The Last Life, Claire Messud (novel, paperback, pub’d in ‘99): THB found this one from reviews of Messud’s latest book (not well received). A dense coming of age story for a teenage girl, half-American, half-Algerian, with some overlap with a new movie release, Lady Bird. Well written, and introspective (the story is narrated by the teenager 10 years after the events) in an authentic voice.

The Crossing, Andrew Miller (novel): short and compelling, a young British woman on the Asperger’s scale becomes a mother who works while her partner (they aren’t married) takes care of their daughter. Tragedy befalls and Maud ends up sailing solo across the Atlantic to find a small tribe of children and herself.
Ice, Anna Kavan (novel, pub’d in 1967): Dystopian to an extreme (entire world covered in thick sheaf of ice and one man’s obsession with a young albino woman. It can’t happen here?

Faster, Higher, Farther: The Volkswagen Scandal, Jack Ewing: Big companies make decisions that affect the entire planet and VW decided years ago it was okay to cheat on pollution regulations. They got caught by a small-time educational study at West Virginia University. Too bad the US can’t extradite and prosecute the VW management team responsible, there isn’t an extradition treaty with Germany (they did catch one guy who stupidly decided to check on rental properties he owns in Florida).

The Fierce Kingdom, Gin Phillips (novel): Too short/fast a read to be in the Highly Recommended category, a captivating look at the terror of being caught up in a Columbine-like event. All choices are bad ones. So, in a sense, this book has a Hollywood ending except even the survivors are seriously damaged.



The Sacred Willow, Four Generations in the Life of a Vietnamese Family, Duong Van Mai Elliott (used paperback, pub’d in 1999). A family bio by Mai Elliott reveals how the turmoil of 100 years of occupation in Viet Nam separated the lives of a large upper class family who took pride in education and community service. Better than the Rand book (below), Elliott’s Rand involvement is covered in less than a page.

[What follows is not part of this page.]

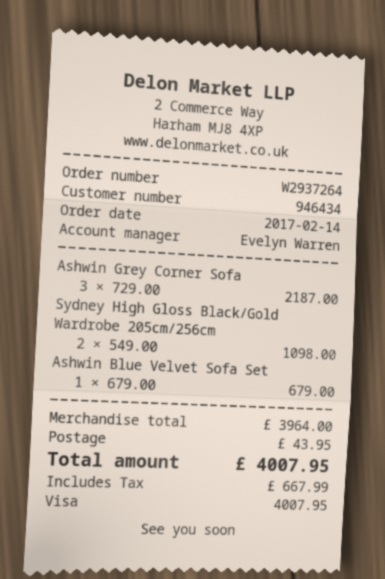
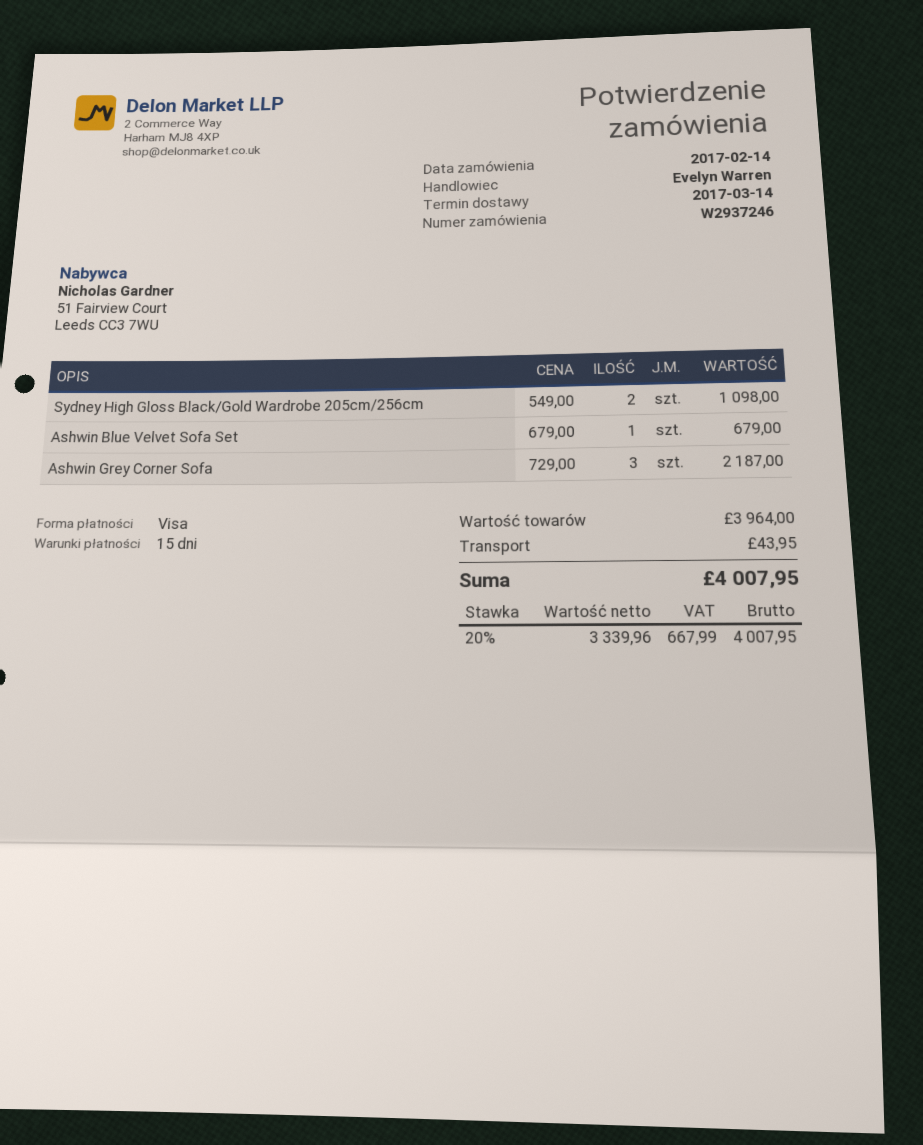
order number: W2937264 -> W2937246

Perenials, Mandy Berman (novel): Chick-lit, multiple coming of age stories, spanning two separate years, 2000 and 2006, mostly taking place at a summer-long girls’ camp. Like Cat Power (if you haven’t read the rage of 2017 NY’er short story, you should find it or forever have missed a “cultural moment”), told through the voice of girls and women. And every topic is covered including the shooting of a horse (hmmmm…now there was another cultural moment from long ago).

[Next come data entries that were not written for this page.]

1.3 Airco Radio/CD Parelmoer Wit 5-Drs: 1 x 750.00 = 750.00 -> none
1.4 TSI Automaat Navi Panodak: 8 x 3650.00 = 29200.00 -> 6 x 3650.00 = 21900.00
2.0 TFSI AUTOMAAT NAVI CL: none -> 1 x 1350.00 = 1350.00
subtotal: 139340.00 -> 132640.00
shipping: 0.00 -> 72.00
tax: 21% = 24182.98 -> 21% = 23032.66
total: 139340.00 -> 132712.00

An English Governess in the Great War, The Secret Brussels Diary of Mary Thorp, lightly edited and notated by Sophie De Schaepdrijver and Tammy M. Proctor: Not for everyone, three plus years of a WWI diary and the continual strangling of Belgium, specifically Brussels, by the German occupiers. Makes a great companion read to one of the all-time greats, Testament of Youth by Vera Brittain.

The Siege of Krishnapur, J.G. Farrell (novel, used paperback): Pub’d in 1973, this book got better and better and better the longer the siege of a British settlement in India in the 1850s went on and on and on. Elements of farce (British humor?) did not impede THB’s enjoyment as the siege continued.

A Year (1599) in the Life of William Shakespeare, James Shapiro (used hardback; pub’d in 2005): The companion volume to Highly Recommended Hamlet: Globe to Globe; Two Years, 190,000 Miles, 197 Countries, One Play, it is more the history of England over 1.5 years and informs how Hamlet came to be (first performed in 1600). The discussions of the plays isn’t as strong as the history!

Jesus’ Son, Stories Denis Johnson (short stories pub’d in ’92; Denis died 5/24/17): takes less than two hours, each of the 11 stories features a nameless (the same guy?) narrator carousing around in low-lifeness. Good, hard to highly recommend given brevity.

Aerial view of large algal outbreak at Lake Erie: this pic was taken in 2017, after the pub of The Death and Life of the Great Lakes


The Death and Life of the Great Lakes, Dan Egan: A brief amount of ancient history and then a lot about how man did not sit quietly in the room when it came to altering the life of and in the lakes (which make up a huge percentage of the world’s fresh water). Some of the changes were intentional, and many of the ways to keep the lakes functional as a source of clean water and food are ignored.




Neutral (29): Something of value, not enough to actively encourage reading (or listening)


The Sellout, Paul Beatty (novel, paperback): THB had to wade through the early pages to get to the good stuff. If you can stick with it, there are some great reverse-racial moments to enjoy in a mythical downtown LA enclave called Dickens.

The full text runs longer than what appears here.